Подсказки к заданию 10.

  1. Подбор гомологов удобно проводить с помощью BLAST-сервера EBI, т.к., во-первых, там возможен поиск по UniProt (а не только по SwissProt), что в данном случае безусловно лучше, а, во-вторых, тут же можно посмотреть глобальное выравнивание белка-кандидата с Вашим белком (кнопка <DbClustal>). При поиске столь близких последовательностей имеет смысл уменьшить пороговое значение E-value (EXP.THR.), будет и быстрее и легче для сервера.
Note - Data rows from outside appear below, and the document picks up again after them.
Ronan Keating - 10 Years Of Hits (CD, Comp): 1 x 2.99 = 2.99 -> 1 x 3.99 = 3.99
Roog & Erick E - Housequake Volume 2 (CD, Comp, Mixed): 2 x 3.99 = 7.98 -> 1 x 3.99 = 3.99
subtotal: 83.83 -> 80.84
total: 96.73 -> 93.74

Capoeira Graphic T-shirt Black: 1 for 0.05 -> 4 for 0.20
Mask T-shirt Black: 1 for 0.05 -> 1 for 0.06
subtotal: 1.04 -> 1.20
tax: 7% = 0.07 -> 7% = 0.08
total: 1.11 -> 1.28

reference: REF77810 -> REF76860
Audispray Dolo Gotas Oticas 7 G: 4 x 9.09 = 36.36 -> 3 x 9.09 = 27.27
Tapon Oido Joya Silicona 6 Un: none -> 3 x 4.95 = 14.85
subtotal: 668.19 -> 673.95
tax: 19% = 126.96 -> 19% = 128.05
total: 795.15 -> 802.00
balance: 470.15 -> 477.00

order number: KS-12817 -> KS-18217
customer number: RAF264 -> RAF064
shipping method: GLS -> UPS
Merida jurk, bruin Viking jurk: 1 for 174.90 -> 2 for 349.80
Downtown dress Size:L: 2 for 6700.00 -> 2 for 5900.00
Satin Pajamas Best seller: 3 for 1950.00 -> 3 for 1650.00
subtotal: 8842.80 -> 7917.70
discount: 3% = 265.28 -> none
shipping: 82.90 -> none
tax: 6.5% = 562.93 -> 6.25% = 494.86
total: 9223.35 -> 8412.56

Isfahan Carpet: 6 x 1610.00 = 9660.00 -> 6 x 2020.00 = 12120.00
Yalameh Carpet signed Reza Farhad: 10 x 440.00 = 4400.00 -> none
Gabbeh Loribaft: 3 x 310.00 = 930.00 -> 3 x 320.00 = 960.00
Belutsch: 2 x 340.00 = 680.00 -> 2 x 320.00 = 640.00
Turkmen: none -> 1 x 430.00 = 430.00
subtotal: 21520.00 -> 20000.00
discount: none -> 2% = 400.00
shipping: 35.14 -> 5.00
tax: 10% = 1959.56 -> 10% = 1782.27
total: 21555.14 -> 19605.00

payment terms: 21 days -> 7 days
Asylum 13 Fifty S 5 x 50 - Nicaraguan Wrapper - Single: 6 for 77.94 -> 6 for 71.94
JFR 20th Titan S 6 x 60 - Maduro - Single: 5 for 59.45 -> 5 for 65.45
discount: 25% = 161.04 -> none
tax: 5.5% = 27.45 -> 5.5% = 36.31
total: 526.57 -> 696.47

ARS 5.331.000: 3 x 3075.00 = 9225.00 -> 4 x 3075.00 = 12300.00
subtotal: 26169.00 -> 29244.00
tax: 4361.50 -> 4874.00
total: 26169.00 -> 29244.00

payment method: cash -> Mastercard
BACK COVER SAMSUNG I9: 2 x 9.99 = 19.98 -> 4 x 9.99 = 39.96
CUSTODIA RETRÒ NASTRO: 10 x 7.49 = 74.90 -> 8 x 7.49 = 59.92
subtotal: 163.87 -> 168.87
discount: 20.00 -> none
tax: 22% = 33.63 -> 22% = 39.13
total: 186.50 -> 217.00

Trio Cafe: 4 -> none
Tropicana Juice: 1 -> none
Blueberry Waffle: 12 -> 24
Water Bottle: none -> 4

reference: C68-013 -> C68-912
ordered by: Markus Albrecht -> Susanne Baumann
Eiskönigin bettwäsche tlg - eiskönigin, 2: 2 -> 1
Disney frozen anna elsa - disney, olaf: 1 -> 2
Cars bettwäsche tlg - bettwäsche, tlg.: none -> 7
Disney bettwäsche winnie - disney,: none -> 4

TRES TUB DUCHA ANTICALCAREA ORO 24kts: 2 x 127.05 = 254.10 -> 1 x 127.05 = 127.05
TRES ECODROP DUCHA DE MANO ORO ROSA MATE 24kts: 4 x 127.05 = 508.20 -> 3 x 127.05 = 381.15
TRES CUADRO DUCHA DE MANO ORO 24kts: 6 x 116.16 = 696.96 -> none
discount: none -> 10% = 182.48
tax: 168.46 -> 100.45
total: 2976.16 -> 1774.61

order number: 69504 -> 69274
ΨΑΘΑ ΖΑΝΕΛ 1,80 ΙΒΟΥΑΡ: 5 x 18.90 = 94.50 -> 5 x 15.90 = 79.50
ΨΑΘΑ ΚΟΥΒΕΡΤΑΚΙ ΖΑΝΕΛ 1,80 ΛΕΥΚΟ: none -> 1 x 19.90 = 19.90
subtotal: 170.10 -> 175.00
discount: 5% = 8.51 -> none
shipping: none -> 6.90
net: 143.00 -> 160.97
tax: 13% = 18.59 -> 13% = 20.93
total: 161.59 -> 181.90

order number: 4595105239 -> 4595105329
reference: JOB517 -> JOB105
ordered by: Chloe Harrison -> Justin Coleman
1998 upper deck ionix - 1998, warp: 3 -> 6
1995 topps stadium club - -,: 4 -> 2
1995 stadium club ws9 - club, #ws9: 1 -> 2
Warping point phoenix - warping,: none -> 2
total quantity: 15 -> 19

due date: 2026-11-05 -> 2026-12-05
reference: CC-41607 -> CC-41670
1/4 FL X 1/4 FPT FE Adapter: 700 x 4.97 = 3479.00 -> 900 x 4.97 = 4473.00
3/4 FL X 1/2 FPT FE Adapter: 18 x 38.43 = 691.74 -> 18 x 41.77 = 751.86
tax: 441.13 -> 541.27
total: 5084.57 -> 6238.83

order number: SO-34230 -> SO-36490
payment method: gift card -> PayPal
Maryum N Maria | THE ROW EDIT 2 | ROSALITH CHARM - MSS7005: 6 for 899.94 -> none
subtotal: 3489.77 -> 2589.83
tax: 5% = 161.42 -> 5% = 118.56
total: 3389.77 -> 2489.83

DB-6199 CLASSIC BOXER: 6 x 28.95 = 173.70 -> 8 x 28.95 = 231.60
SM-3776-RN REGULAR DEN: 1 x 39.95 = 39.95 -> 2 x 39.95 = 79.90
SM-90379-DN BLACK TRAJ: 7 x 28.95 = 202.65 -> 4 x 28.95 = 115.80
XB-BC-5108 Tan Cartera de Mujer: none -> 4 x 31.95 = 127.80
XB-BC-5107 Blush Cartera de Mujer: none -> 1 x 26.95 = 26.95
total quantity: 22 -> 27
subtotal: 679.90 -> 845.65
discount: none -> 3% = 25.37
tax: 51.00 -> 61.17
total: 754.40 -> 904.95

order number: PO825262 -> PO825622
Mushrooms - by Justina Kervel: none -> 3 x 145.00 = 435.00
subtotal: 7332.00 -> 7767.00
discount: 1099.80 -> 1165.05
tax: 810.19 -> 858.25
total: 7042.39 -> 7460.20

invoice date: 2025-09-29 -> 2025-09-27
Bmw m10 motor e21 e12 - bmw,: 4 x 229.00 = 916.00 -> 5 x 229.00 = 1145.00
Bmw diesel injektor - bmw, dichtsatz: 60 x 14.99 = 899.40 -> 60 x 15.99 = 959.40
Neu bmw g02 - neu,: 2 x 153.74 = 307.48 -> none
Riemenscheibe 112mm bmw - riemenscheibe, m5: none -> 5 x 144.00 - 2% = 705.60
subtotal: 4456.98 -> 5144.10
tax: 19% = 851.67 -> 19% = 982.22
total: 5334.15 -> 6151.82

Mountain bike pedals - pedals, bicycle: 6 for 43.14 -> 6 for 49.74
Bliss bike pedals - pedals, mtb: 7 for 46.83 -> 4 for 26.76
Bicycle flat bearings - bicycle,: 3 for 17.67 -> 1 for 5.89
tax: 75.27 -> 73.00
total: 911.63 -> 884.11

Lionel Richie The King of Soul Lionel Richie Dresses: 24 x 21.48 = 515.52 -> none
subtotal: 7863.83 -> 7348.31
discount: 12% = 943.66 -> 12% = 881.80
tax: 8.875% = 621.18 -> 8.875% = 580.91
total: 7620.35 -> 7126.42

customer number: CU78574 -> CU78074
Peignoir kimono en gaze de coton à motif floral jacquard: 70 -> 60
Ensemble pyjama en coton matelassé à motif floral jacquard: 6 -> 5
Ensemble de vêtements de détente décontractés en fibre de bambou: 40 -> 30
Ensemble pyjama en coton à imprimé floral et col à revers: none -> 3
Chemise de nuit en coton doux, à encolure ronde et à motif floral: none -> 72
    Сначала запускаем поиск гомологов своего белка по UniProt. Если выдача слишком большая и не позволяет найти далекие гомологи, придется повторить поиск, но уже по SwissProt. Подбираем белки-кандидаты (можно использовать выдаваемые BLAST'ом % совпадений; они в большинстве случаев будут отличаться от тех, что получатся при глобальных выравниваниях (кстати, понятно, почему?), но это не столь важно для данного задания). В EBI щелчок по имени белка открывает посвященную ему страничку, с которой есть ссылка "SRS" (вторая справа в ряду "Viewers"). В SRS нажимаем кнопку Link. Среди банков выбираем "EMBL (Coding Sequences)" — это специально созданный производный банк последовательностей CDS из всевозможных записей EMBL. Лучше сразу отметить в Display Options вариант "FastaSeqs", но можно это сделать и потом, найдя все гены и отметив один из них.

    Не перепутайте, к какому белку какой ген относится! Поэтому создайте табличку в Excel, в которой против каждого идентификатора белка укажите идентификатор гена.
     

  2. Программа needle может создавать выходные файлы в формате msf или fasta, которые можно затем импортировать в Genedoc для удобства определения позиций (опция -aformat3, см. needle -help -verbose).

    Для подсчета числа разных нуклеотидных замен создайте таблицу Excel. Прямые замены считаем равными обратным (t→c = c→t), т.к. мы не знаем, кто от кого произошел на самом деле.
     

  3. Как построить график?

    Импортируйте полученные файлы с % идентичности в Excel. В процессе импорта можно (и правильно) сделать так, чтобы каждая пара последовательностей получила одно имя, например "р1 р2". Отсортируйте таблицы так, чтобы порядок пар белков соответствовал порядку пар генов, сведите все в одну таблицу. Отсортируйте все данные по % идентичности белков, подпишите данные.

    Постройте график, по одной оси которого отложены значения % идентичности белков, а по другой — % идентичности генов. Рекомендуем использовать точечную диаграмму с маркерами, соединенными сглаженными кривыми.

    Полезно также наложить на график линию, соединяющую точки (5;25) и (100;100), посмотрите, как это сделано в образце haem.xls.